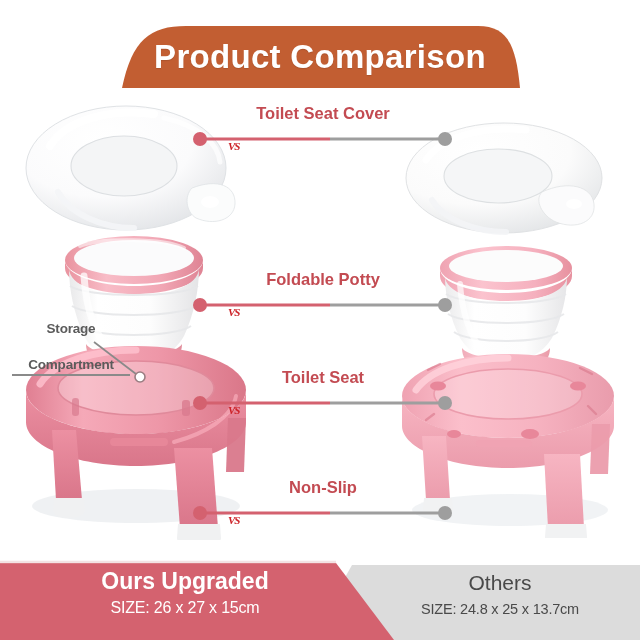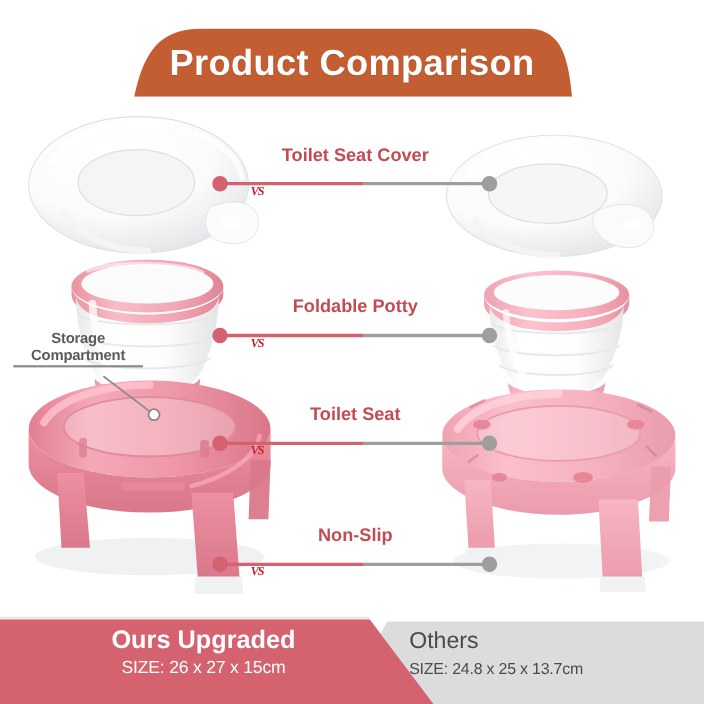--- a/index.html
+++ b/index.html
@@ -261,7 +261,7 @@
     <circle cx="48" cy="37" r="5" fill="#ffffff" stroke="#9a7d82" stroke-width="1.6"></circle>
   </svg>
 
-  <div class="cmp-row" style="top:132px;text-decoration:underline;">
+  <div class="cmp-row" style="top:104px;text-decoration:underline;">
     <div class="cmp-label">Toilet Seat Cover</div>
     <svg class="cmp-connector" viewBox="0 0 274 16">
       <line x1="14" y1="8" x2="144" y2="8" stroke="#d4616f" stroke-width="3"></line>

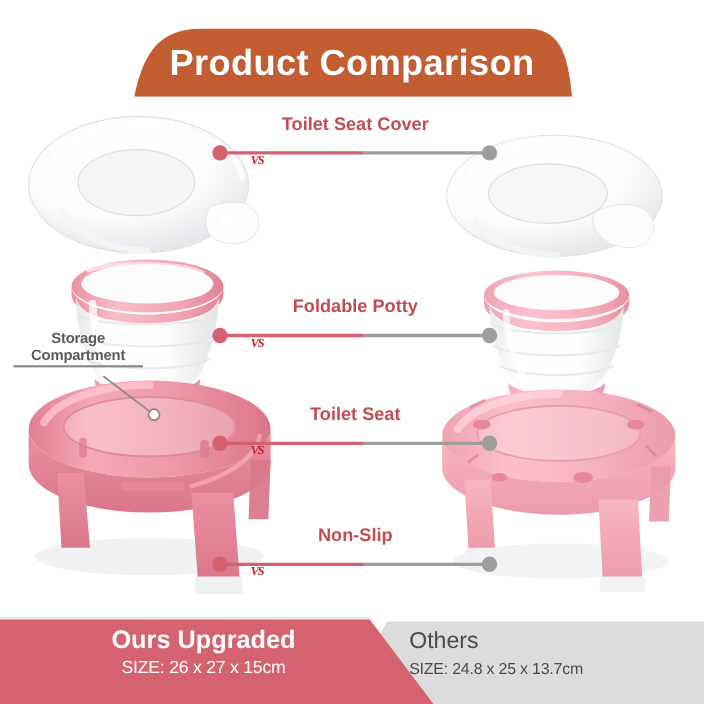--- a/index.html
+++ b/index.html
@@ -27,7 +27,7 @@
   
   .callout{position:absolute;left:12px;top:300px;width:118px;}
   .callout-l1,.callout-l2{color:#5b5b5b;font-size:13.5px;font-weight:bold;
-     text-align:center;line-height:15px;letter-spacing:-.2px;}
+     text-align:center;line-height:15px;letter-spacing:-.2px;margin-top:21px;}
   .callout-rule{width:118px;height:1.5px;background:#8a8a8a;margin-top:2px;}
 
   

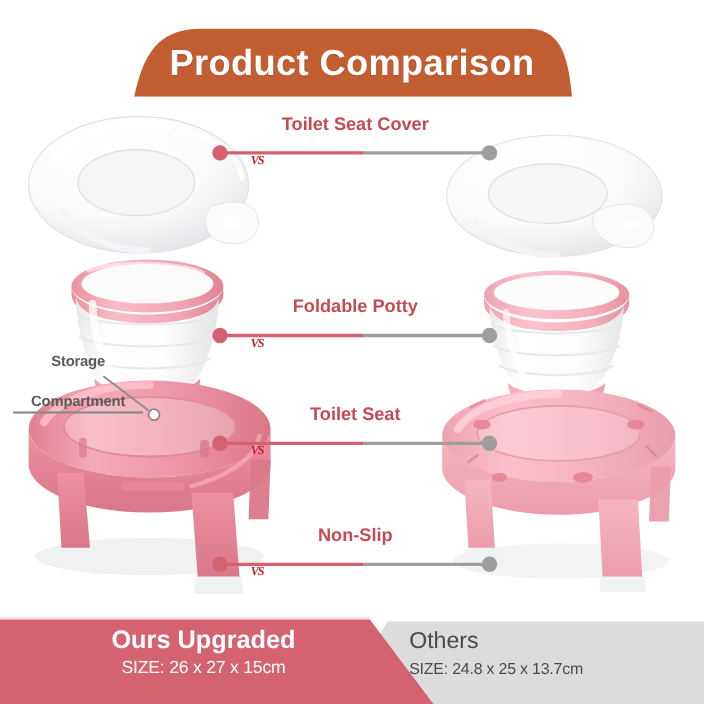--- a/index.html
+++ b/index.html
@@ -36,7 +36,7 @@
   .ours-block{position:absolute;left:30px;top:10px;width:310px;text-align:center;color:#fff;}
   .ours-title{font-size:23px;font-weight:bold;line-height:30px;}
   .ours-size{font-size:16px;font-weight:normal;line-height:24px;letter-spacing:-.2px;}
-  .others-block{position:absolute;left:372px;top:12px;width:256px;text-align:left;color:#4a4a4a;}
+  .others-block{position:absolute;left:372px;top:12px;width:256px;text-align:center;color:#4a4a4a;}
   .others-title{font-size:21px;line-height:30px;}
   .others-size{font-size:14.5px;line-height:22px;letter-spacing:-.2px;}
______
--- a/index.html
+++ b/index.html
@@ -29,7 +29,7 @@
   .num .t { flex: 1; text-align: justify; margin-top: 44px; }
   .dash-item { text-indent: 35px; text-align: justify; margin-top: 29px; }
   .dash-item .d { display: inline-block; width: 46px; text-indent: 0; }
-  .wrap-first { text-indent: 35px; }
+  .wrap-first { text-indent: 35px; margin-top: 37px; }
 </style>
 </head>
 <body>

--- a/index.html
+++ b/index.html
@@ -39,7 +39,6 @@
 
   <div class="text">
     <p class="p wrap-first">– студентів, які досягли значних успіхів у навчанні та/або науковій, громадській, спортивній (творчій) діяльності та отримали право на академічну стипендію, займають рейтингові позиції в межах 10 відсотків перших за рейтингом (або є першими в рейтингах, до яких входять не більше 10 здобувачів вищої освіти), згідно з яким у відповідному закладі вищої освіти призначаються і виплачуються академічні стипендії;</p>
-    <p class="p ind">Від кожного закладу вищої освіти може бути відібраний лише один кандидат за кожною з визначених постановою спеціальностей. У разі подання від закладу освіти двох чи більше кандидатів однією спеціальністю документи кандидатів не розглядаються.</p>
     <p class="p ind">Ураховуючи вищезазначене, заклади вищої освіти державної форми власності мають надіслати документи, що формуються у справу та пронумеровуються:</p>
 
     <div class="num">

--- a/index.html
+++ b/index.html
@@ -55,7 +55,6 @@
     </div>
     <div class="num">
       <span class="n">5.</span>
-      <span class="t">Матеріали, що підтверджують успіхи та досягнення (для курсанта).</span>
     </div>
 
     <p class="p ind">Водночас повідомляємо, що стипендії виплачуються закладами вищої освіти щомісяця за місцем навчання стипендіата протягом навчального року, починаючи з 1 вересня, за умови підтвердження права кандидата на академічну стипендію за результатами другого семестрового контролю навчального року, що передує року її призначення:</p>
______
Prompt: In the listing above, find the lines holding the word "underline" and copy them.

Your solution:
-  <div class="cmp-row" style="top:132px;text-decoration:underline;">
+  <div class="cmp-row" style="top:104px;text-decoration:underline;">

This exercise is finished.